# What do I need to know about someone who'd been gaslighted?



## DustyDog (Jul 12, 2016)

My GF and I had a row yesterday. She often goes on long rants about a few political topics. The points she makes are so - not 'theoretical', but I think abstract, that I am not able to grasp the intent - there's something she wants different, but I can't tell what it is. So, I try to ask her to explain a bit about something she brought up and she acts as if I've attacked her. I'm actually pretty good at gently asking clarifying questions, but not with her. I think I finally realized that these political topics are part of her self-identity, and it's not going to be possible to ask any questions, because she's so - damaged - that she's unable to bear any such questions.

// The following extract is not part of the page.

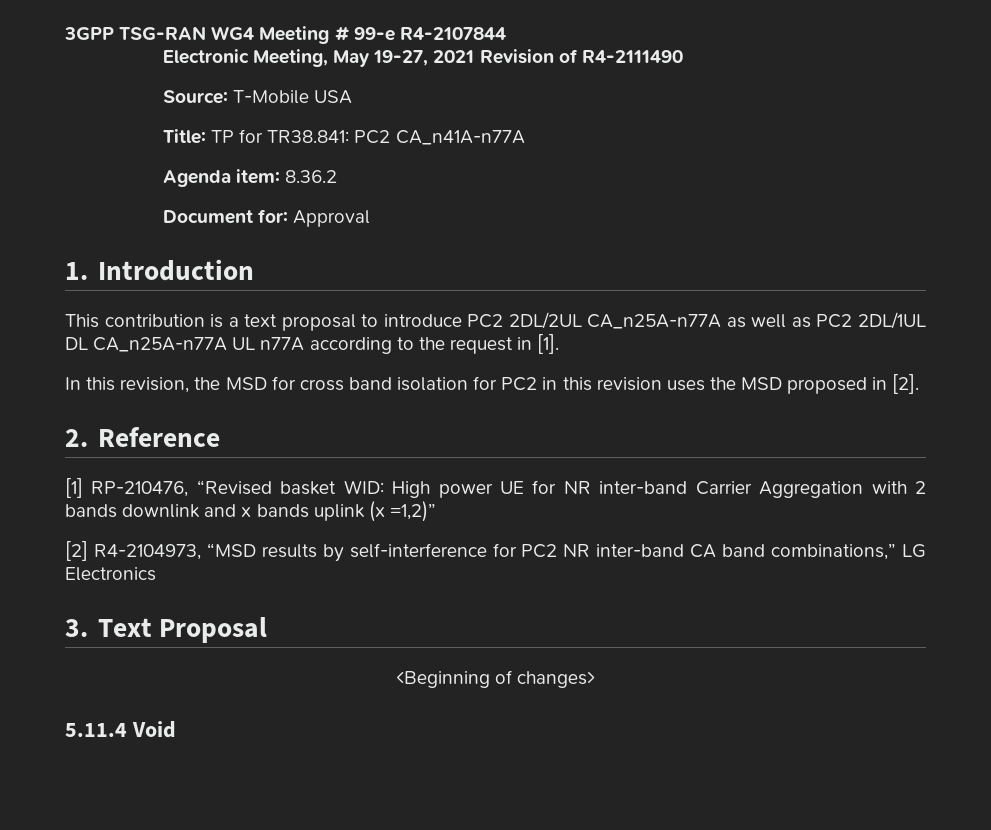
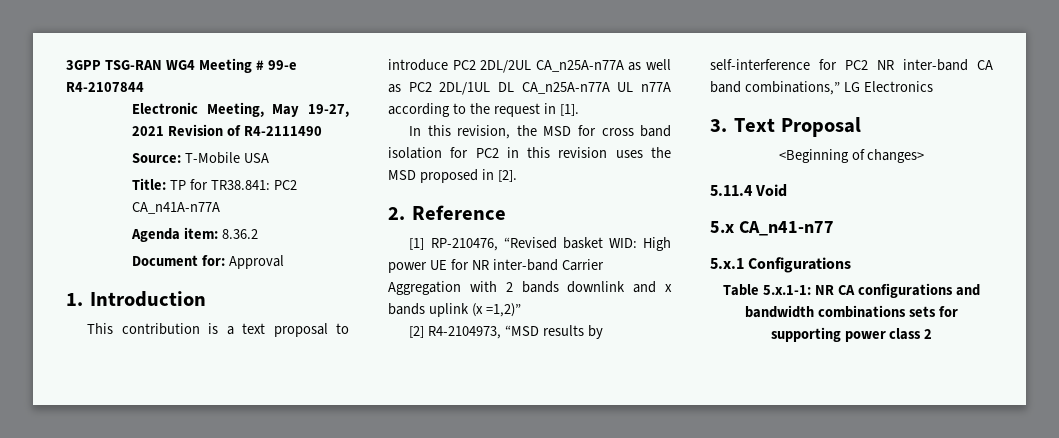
+ 5.x CA_n41-n77
+ 5.x.1 Configurations
+ Table 5.x.1-1: NR CA configurations and bandwidth combinations sets for supporting power class 2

Due to the guy she was married to for five years (D 18 months ago, separated 2 years), she has PTSD (from threats of abuse) and whatever it is one has if one's been gaslighted. 

After I got her calmed down, she said "You need to look up gaslighting so you will understand why we end up in this conversation over and over." I actually have a history of lay counseling people who've been, or who did, gaslighting, so I know something about it. I reminded her of that, and asked what of the many characteristics of a person whose been gaslit would she be referring to? and she said "Just look it up". 

Well, I tried. I looked over 50 or so web results. Here are the three categories into which they all fit, and my 'response' to them.
* Most common: How to tell if you're being gaslighted. No question. She was. (so was I, but not by someone who knew what she was doing, therefore it hasn't had so much impact on me)
* Surprising second most common: Why clinical psychologists gaslight their clients, and how to get them to stop it.
* Least common: How to overcome gaslighting. And each of these web pages suggests that it's not difficult, and usually remedies itself once you're out of the gaslighting relationship. 


Can someone help me here? I asked her if she could enlighten me on the specific things she wanted me to find and she said "you're a grown up man, and damned good at this, I can't do your work for you".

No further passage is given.